Other nations are joining us in the struggle against the PRC, as the PRC’s military acquisitiveness has grown more blatant and the bloody deadliness of its transgressions along with its utter lack of concern for the lives of other nations’ citizens (much less those of its own citizens) made more obvious by its performance with its Wuhan Virus and its behavior in the aftermath of the international spread of the virus.

Nor is regime breakage a goal of our government—as our government has repeatedly and openly said. Only behavioral change. And that is our overall, clearly and repeatedly stated, end.

I have to wonder, too, in what world Zoellick thinks he lives that conflict is always bloodless and costless for either side—or is Zoellick back-door suggesting we should just be quietly accepting lest our enemy become perturbed with us?

And this:

The New Cold Warriors expunge the successes of past US cooperation with China. Beijing was once a wartime enemy, a supplier of proxy foes in North Korea and North Vietnam, and the world’s leading proliferator of missiles and nuclear weapons technology. Beginning in the 1990s, China reversed course and worked with the US to control dangerous weapons. It turned from proliferation partnerships with Iran and North Korea to helping the US thwart their development of nuclear arms. From 2000 to 2018, US diplomacy prodded Beijing to support 182 of the 190 United Nations Security Council resolutions that imposed sanctions on states.

There never has been cooperation of the PRC with us, merely an occasional alignment of interests. Beijing has made itself an overt enemy of Vietnam, beginning with its attempted invasion of Vietnam shortly after the close of the Vietnam War.

It continues to supply northern Korea with needed supplies and technologies, even as the PRC pays lip service to the empty resolutions of the UN.

It continues to supply Iran with needed supplies and technologies, even as the PRC pays lip service to similar empty resolutions of the UN.

It continues to develop its own nuclear weapons, in secret and in underground low-yield test sites.

And those costs to us of defending ourselves in the PRC’s Cold War? Those costs surely will accrue, but the tariffs imposed, to date, have imposed little cost on American producers or consumers, the chatter of the nattering class notwithstanding: the PRC has been devaluing its currency in pace with our tariffs in order to keep their export prices—what Americans and other importers actually pay—relatively unchanged.

No, we don’t need this Cold War—but that’s merely to state the obvious: no nation needs war. But sometimes a war must be fought in defense—the survival of our nation as a free and independent polity, rather than one subservient to our enemy, depends on it and on winning this one.

Solidarity with Whom?

President Donald Trump has threatened to permanently cut off US funding for the World Health Organization unless it enacts—not just chit-chats about—real reforms about the way it does business and the degree of independence from particular nations it chooses to exercise in the conduct of that business.

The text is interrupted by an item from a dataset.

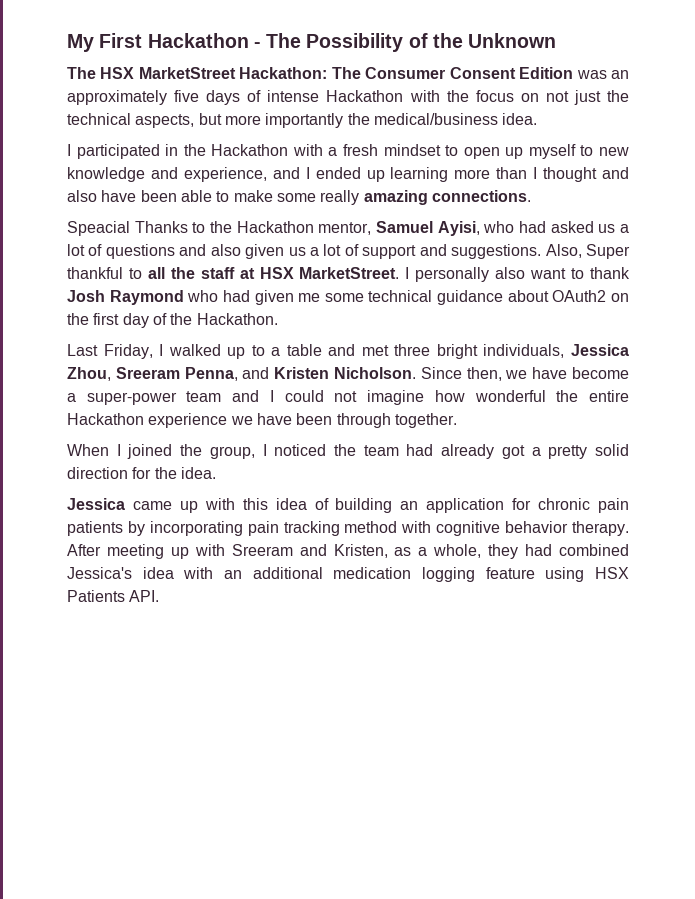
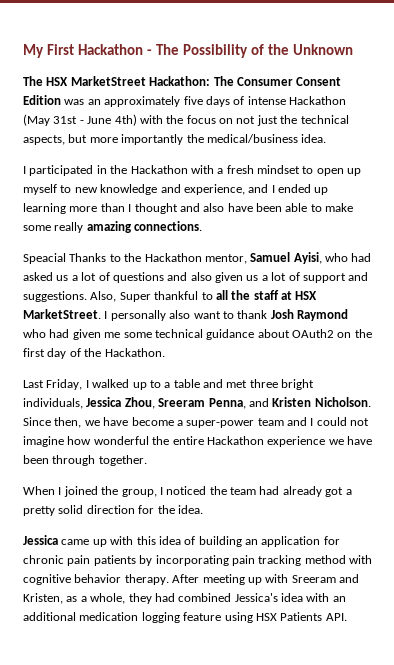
- The HSX MarketStreet Hackathon: The Consumer Consent Edition was an approximately five days of intense Hackathon with the focus on not just the technical aspects, but more importantly the medical/business idea.
+ The HSX MarketStreet Hackathon: The Consumer Consent Edition was an approximately five days of intense Hackathon (May 31st - June 4th) with the focus on not just the technical aspects, but more importantly the medical/business idea.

The European Union demurred from Trump’s position. EU’s foreign affairs spokeswoman Virginie Battu-Henriksson:

This is the time for solidarity, not the time for finger-pointing or for undermining multilateral cooperation[.]

If not now, while the data are reasonably current, then when? The WHO, after all, has been actively complicit in the People’s Republic of China’s original suppression of data regarding the Wuhan Virus, the PRC’s subsequent misleading about its nature and severity, and its current lies about its origin within the PRC. The WHO actively refused to share data with the Republic of China, and it refused to accept data from the RoC in the virus’ early cycles of spreading.

How is it possible to have international cooperation with an agency that so routinely undermines it?

Maybe Willie Sutton should have demanded solidarity rather than finger-pointing. Or perhaps more aptly, maybe David Berkowitz should have demanded solidarity rather than opprobrium and interference.